— Try it —
Pick out all lines of the entries that include the word "none" and copy them.

— Entries supplied —
* * * *
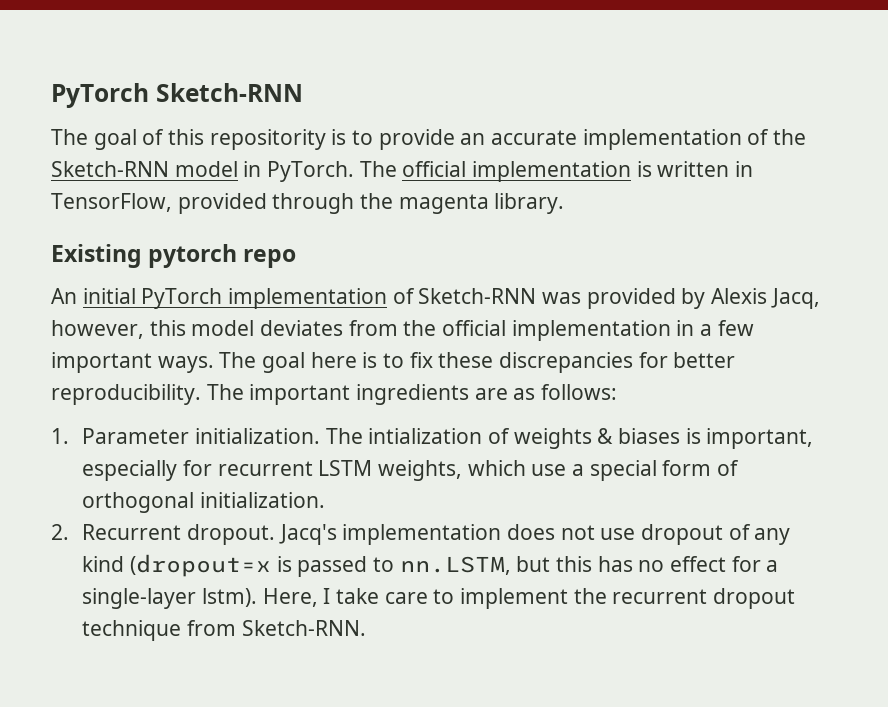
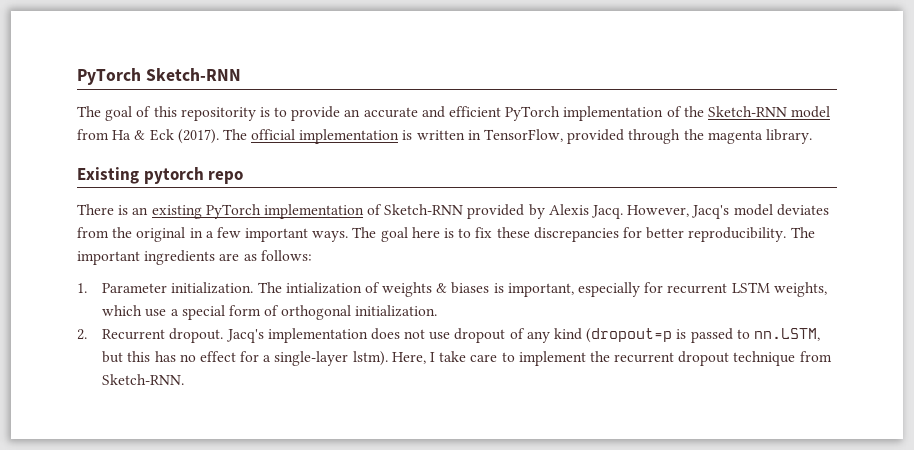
(578, 137) none -> [421,106,561,121] and efficient PyTorch
[243,161,355,182] in PyTorch. -> [77,129,219,144] from Ha & Eck (2017).
[51,288,136,304] An initial -> [77,204,202,219] There is an existing
[542,292,582,304] was -> (464, 209) none
[770,288,820,309] [51,320,186,339] Jacq, however, this -> [591,205,730,219] Jacq. However, Jacq's
[442,320,671,341] official implementation -> [136,227,186,242] original
[129,554,271,577] (dropout=x -> [586,328,673,343] (dropout=p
* * * *
— Solution to the exercise —
(578, 137) none -> [421,106,561,121] and efficient PyTorch
[542,292,582,304] was -> (464, 209) none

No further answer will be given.